By Douglas Munemo, Zimbabwe 

It was an eventful and action packed day here in Bologna spent sharpening our conflict prevention and resolution skills as Michael Shipler and Rajendra Mulmi from Search for Common Ground (SFCG) took us through scintillating activities on facilitation. Facilitation as a concept is inescapably interlocked with mediation and negotiation processes and, thus, vital for us to learn.

We learned about the importance of knowing identity of self and of others, how it shapes and influences the behavior, attitudes, and perceptions various parties to a conflict undertake. It was interesting to discover the depth within which identity (a complex, multi-dimensional and dynamic concept) influences the trajectory and success of mediation and negotiation processes. Unfortunately, identity can be easily misconstrued and hidden; we need to tread carefully when making assumptions about an individual’s identity.

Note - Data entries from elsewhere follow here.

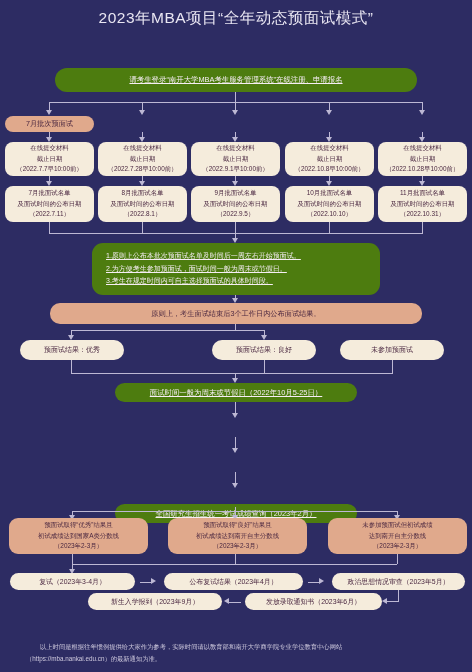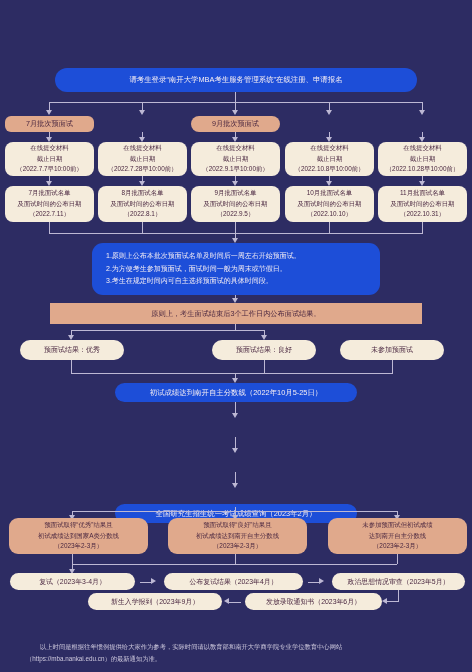--- a/index.html
+++ b/index.html
@@ -98,6 +98,7 @@
 <div class="page">
 
   <div class="header">
+    <div class="header-title">2023年MBA项目“全年动态预面试模式”</div>
   </div>
 
   <div class="box maroon" id="register-bar">请考生登录“南开大学MBA考生服务管理系统”在线注册、申请报名</div>

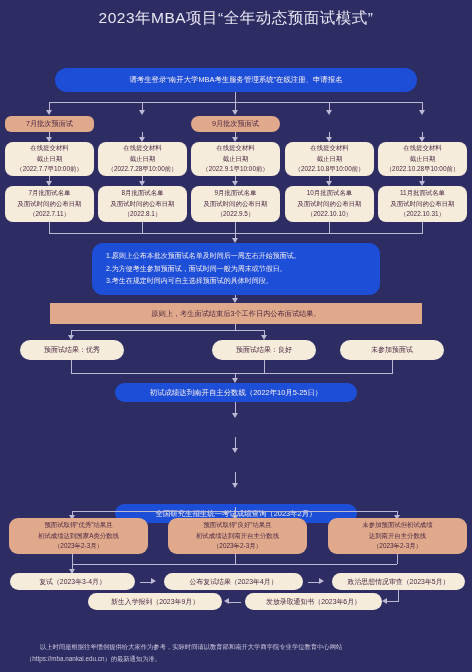--- a/index.html
+++ b/index.html
@@ -26,8 +26,8 @@
 
   
   .maroon {
-    background:#1d4ed8; color:#f6eef4; border-radius:11px;
-    display:flex; align-items:center; justify-content:center; text-align:center;
+    background:#4d7c0f; color:#f6eef4; border-radius:11px;
+    display:flex; align-items:center; justify-content:center; text-align:center;text-decoration:underline;
   }
   .peach {
     background:#e0a98c; color:#4a2740; border-radius:9px;

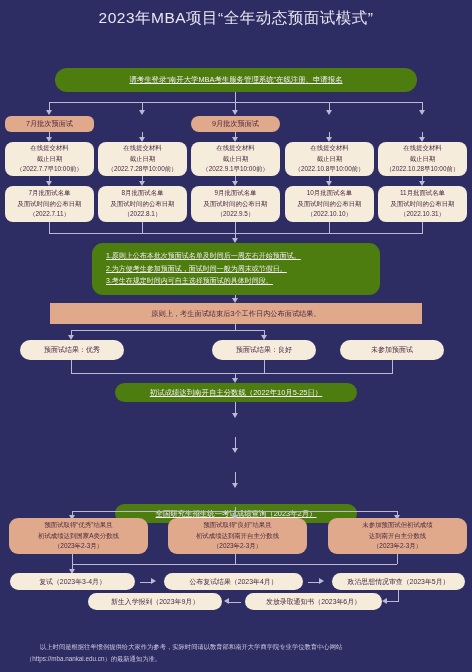--- a/index.html
+++ b/index.html
@@ -116,7 +116,7 @@
   <div class="arrow-d" style="left:325.5px; top:110px;"></div>
   <div class="arrow-d" style="left:418.5px; top:110px;"></div>
 
-  <div class="box peach batch-chip" style="left:5px;   width:89px;border-radius:6px;">7月批次预面试</div>
+  <div class="box peach batch-chip" style="left:5px;   width:89px;">7月批次预面试</div>
   <div class="box peach batch-chip" style="left:191px; width:89px;">9月批次预面试</div>
 
   <div class="l vline" style="left:49px;  top:132px; height:5px;"></div>

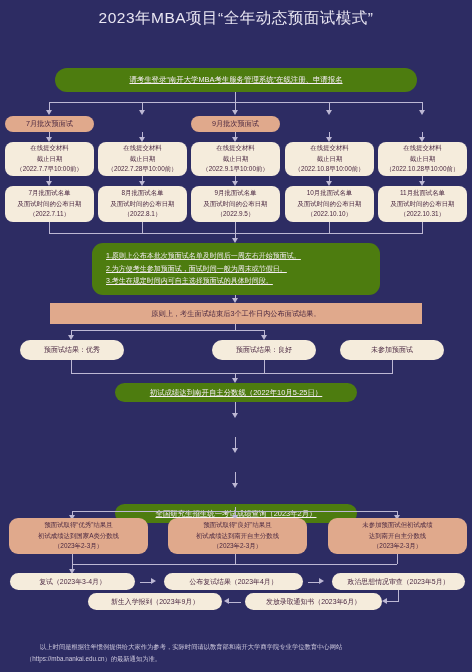--- a/index.html
+++ b/index.html
@@ -117,7 +117,6 @@
   <div class="arrow-d" style="left:418.5px; top:110px;"></div>
 
   <div class="box peach batch-chip" style="left:5px;   width:89px;">7月批次预面试</div>
-  <div class="box peach batch-chip" style="left:191px; width:89px;">9月批次预面试</div>
 
   <div class="l vline" style="left:49px;  top:132px; height:5px;"></div>
   <div class="l vline" style="left:142px; top:132px; height:5px;"></div>

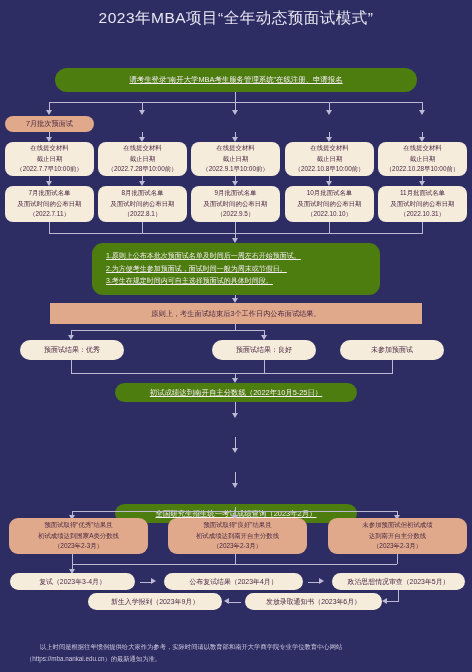--- a/index.html
+++ b/index.html
@@ -71,7 +71,7 @@
     flex-direction:column; align-items:flex-start; justify-content:center;
     padding:4px 14px; font-size:7px; line-height:12.5px; text-align:left;
   }
-  #result-bar { left:50px; top:303px; width:372px; height:21px; font-size:7.2px; border-radius:0; }
+  #result-bar { left:50px; top:303px; width:372px; height:21px; font-size:7.2px; border-radius:10px; }
 
   .outcome-box { top:340px; height:20px; font-size:7px; border-radius:10px; }
 

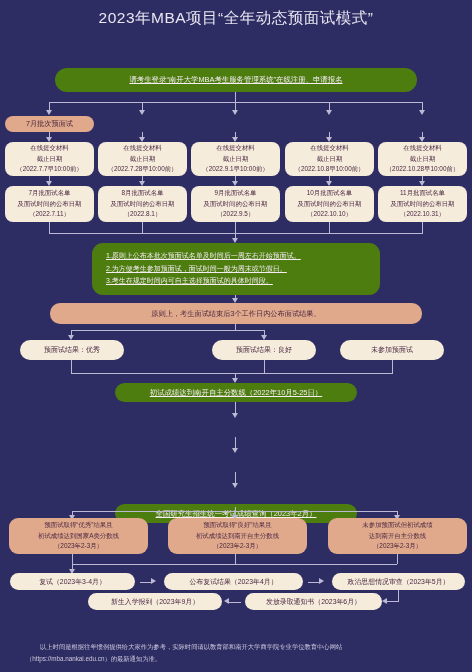--- a/index.html
+++ b/index.html
@@ -210,7 +210,7 @@
   <div class="l vline" style="left:235px; top:373px; height:5px;"></div>
   <div class="arrow-d" style="left:231.5px; top:378px;"></div>
 
-  <div class="box maroon stage-bar" id="stage-1">初试成绩达到南开自主分数线（2022年10月5-25日）</div>
+  <div class="box maroon stage-bar" id="stage-1">面试时间一般为周末或节假日（2022年10月5-25日）</div>
   <div class="box maroon stage-bar" id="stage-4">全国研究生招生统一考试成绩查询（2023年2月）</div>
 
   <div class="l vline" style="left:235px; top:402px; height:11px;"></div>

Michael Shipler and Rajendra Mulmi also emphasized the importance of fully understanding a conflict before engaging in IMG_3126-263x300the negotiation process. Particularly valuable to facilitation is the knowledge of the “root causes” and the actors involved in a conflict. For me, the most important lesson here is the need for the facilitator to build trust and to be empathetic with parties in the negotiation process.

I also thank Michael Shipler and Rajendra Mulmi for providing us with the Thomas–Kilmann Conflict Mode Test. This test categorizes an individual’s response to a conflict. To my surprise, I discovered that I fall in the “competitive” mode despite having always considered myself as a co-operative person. Self-reflection and soul searching soon followed and I encourage everyone to take the test— you may learn something new about yourself!

The day concluded with news clips on the dispute that arose in New York in 2012 surrounding the building of an Islamic community center close to the site of the 9/11.  The clips aroused intense debate and emotion highlighting the role that the media can play in conflict among communities.  The last two clips were satirical, bringing comic relief and lifting our mood as we prepared to tackle the challenging, but interesting, task of finding common ground in a simulation the following day.

Overall, what I have learned from the session was the importance of being impartial/multi-partial and that avoidance of neutrality is almost impossible.  So eventful was the day that before we knew it we were told the day’s activities were over and it was time to go and wine and dine in the nice restaurants of Bologna.


Rajendra Mulmi, Michael Shipler (SFCG), and Andres Martinez (IPSI Program Director), listening and providing feedback to student facilitation proposals.